__Input records__:
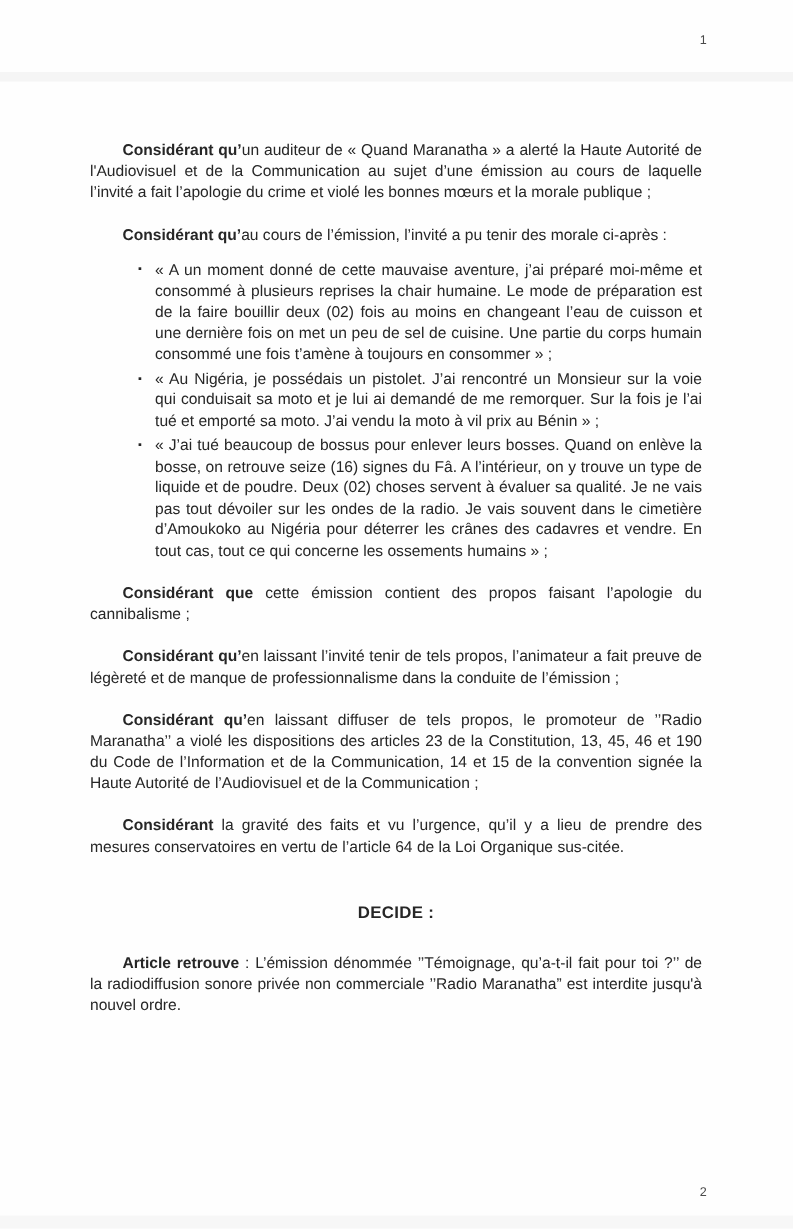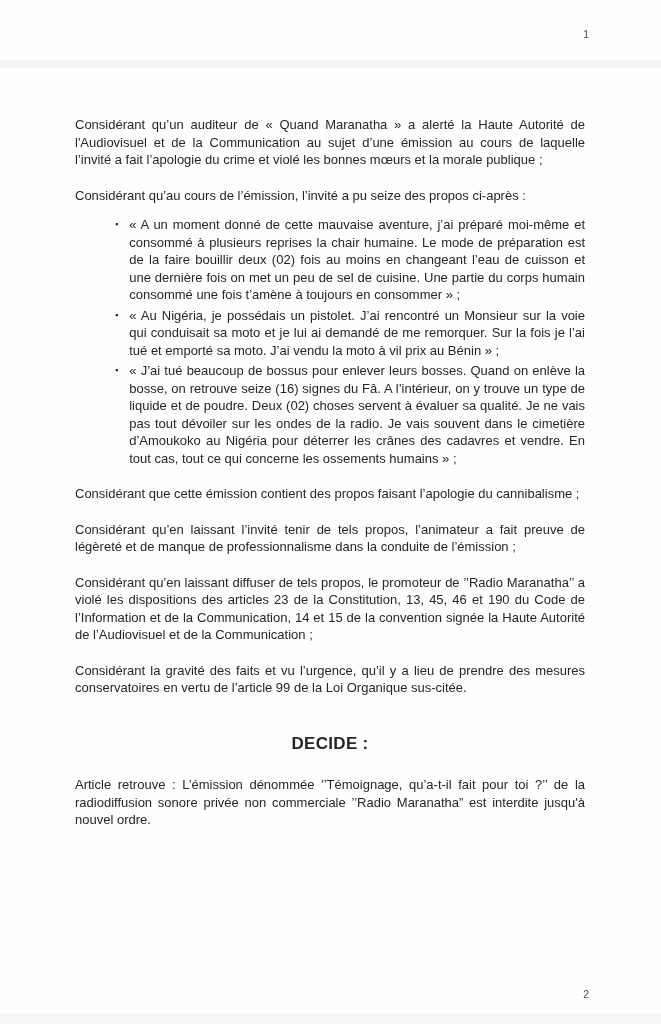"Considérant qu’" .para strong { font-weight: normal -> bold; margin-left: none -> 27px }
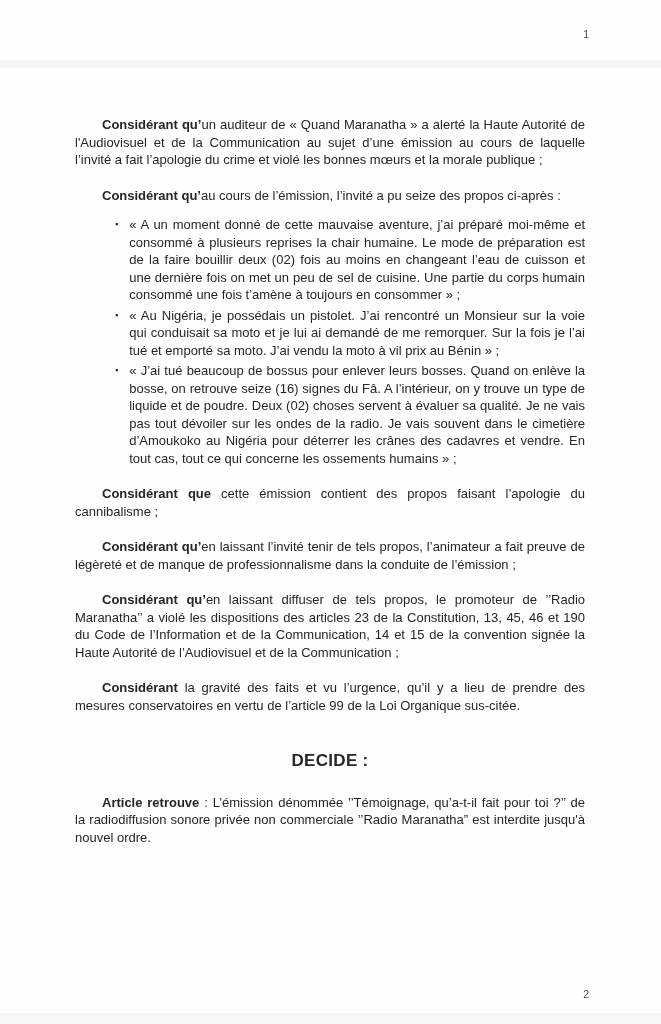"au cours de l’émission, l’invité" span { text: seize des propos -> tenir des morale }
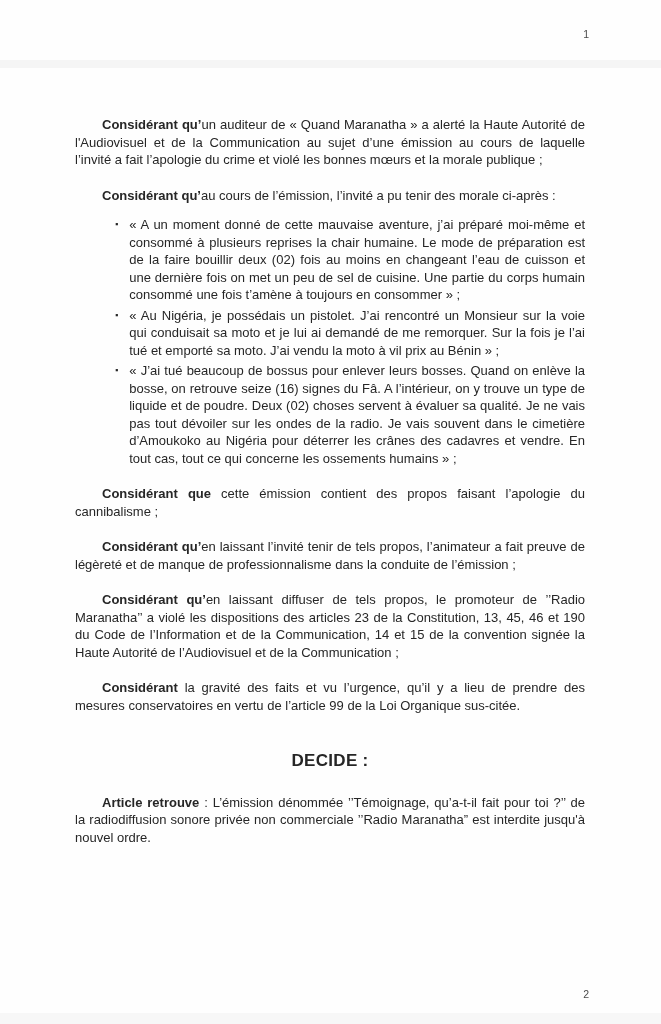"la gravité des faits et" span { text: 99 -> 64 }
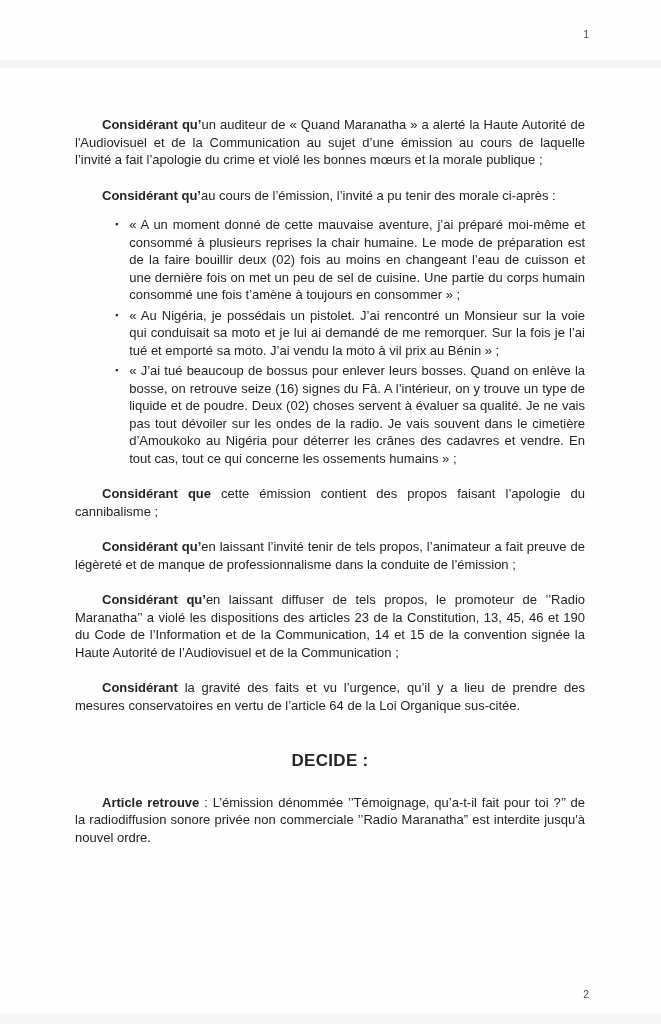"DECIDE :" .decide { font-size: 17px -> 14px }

...

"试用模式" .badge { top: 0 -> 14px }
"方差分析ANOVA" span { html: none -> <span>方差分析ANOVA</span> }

__Problem statement__: To complete this exercise, transcribe exactly the lines above from the one that holds "font-weight: normal ->" through the one that holds "font-size: 17px ->". Pictures stay out.

__Written response__:
"Considérant qu’" .para strong { font-weight: normal -> bold; margin-left: none -> 27px }
"au cours de l’émission, l’invité" span { text: seize des propos -> tenir des morale }
"la gravité des faits et" span { text: 99 -> 64 }
"DECIDE :" .decide { font-size: 17px -> 14px }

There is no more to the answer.